On Wed, 2026-05-13 at 12:13 -0400, Gregory Hayes via agora-discussion
wrote:
> On May 13, 2026, at 9:46 AM, Katherina Walshe-Grey via
> agora-discussion <[email protected]> wrote:
> > For what it's worth, as the author of Proposal 9332, the reading of
> > "performing the single revision of [removing and inserting]" is
> > certainly what I intended, and I see no reason why it should be "flatly
> > impossible" to remove some text and insert some other text somewhere
> > else at the same time.

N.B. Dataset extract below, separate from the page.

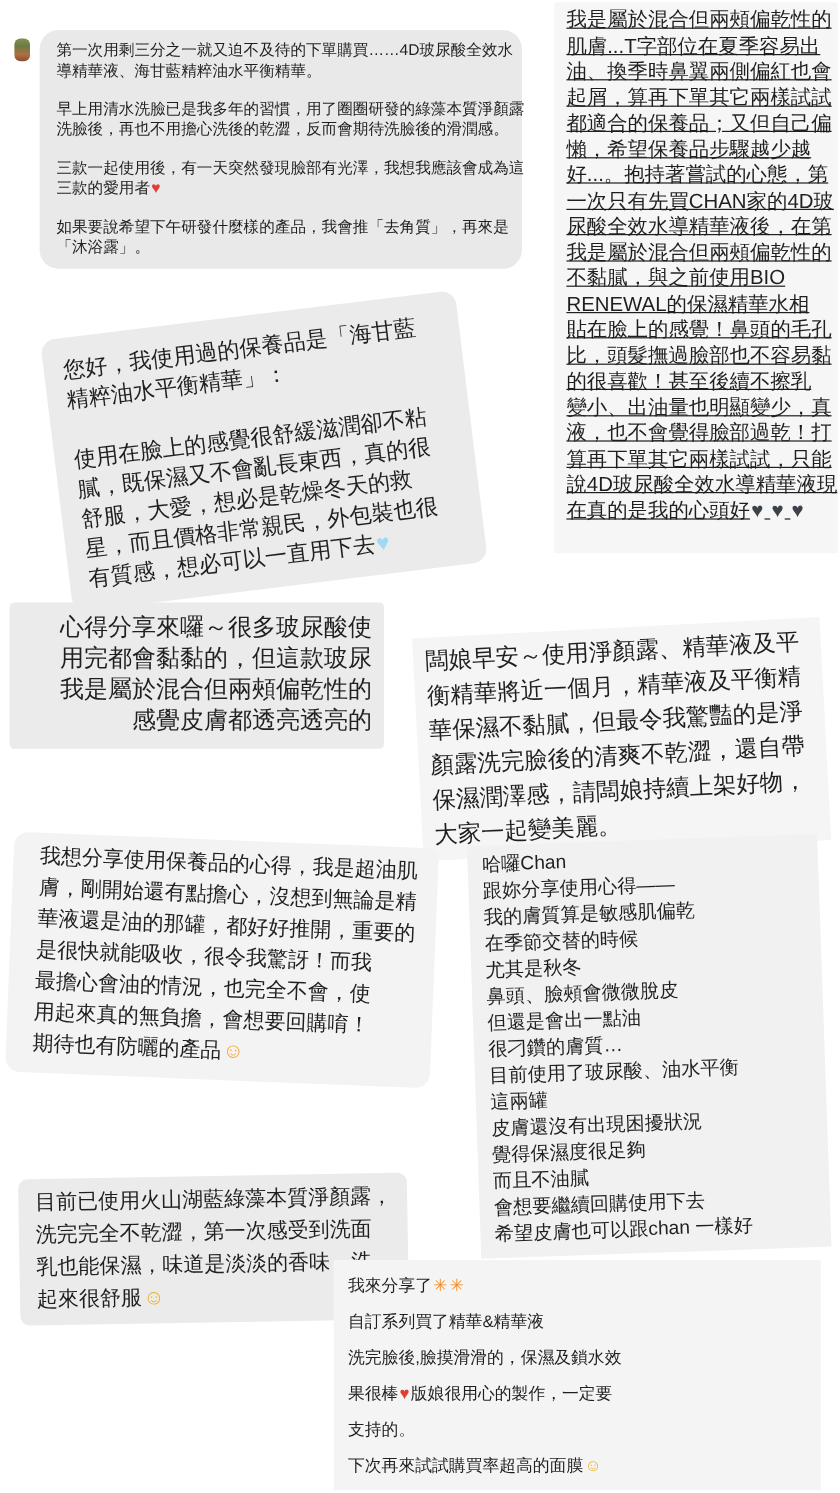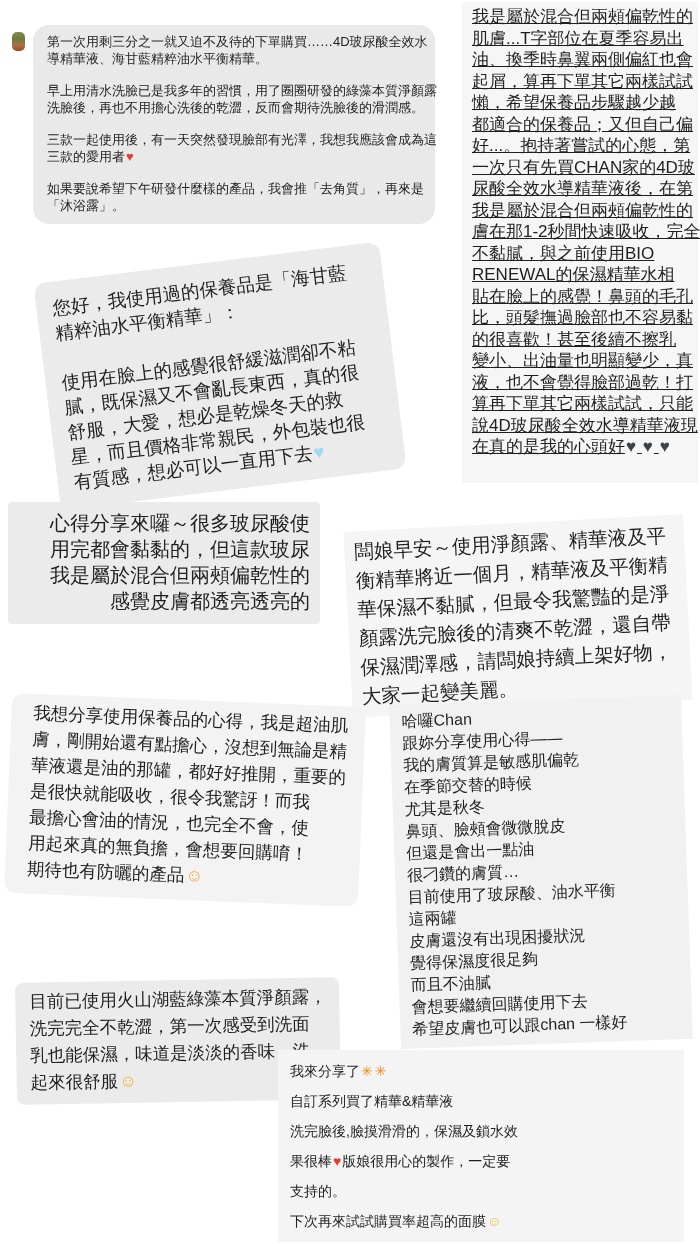"懶，希望保養品步驟越少越" div.line { order: before "都適合的保養品；又但自己偏" -> after "都適合的保養品；又但自己偏" }
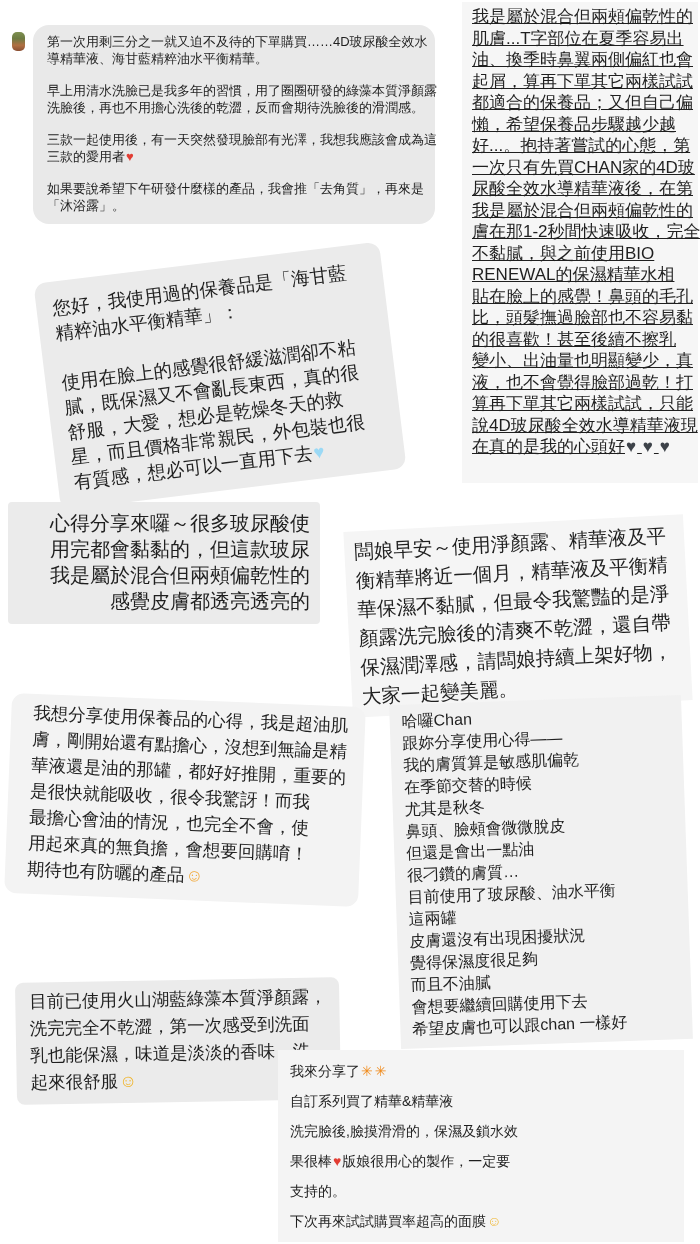"膚在那1-2秒間快速吸收，完全" div.line { html: <div><span>膚在那1-2秒間快速吸收，完全</span></div> -> none }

Rule 105, defining rule changes, just says that a
> > proposal (or other instrument) can "amend the text of a rule"; it
> > doesn't distinguish inserting text from removing it, or say only one
> > sentence can be amended at a time, or anything like that.
> 
> I don't think it's impossible to remove some text and insert some
> other text somewhere else at the same time, I just think that it's
> two different revisions. It's like saying, "Go to the grocery store
> and buy the single item of an apple and a block of cheese", that's an
> impossible task because an apple and a block of cheese are two
> different items.

I think that this is an ambiguity in English – "revision" has multiple
meanings, and can mean either "a change" or "a particular version",
which are often conflated into "the changes that lead to a particular
version". I interpret the proposal as meaning "do these changes at once
so that there is no intermediate version, you go straight from the old
version to the new version", which might not make sense if you
interpret "a revision" as "a change", but makes more sense if you allow
the "a particular version" meaning to influence the meaning of the
sentence.

It probably doesn't help that it has become, when dealing with
versioning systems, extremely common to conflate a version with the
changes that lead up to it. This has lead to common usage of the
language surrounding this becoming extremely loose/imprecise, and thus
can make it hard to interpret sentences that use it.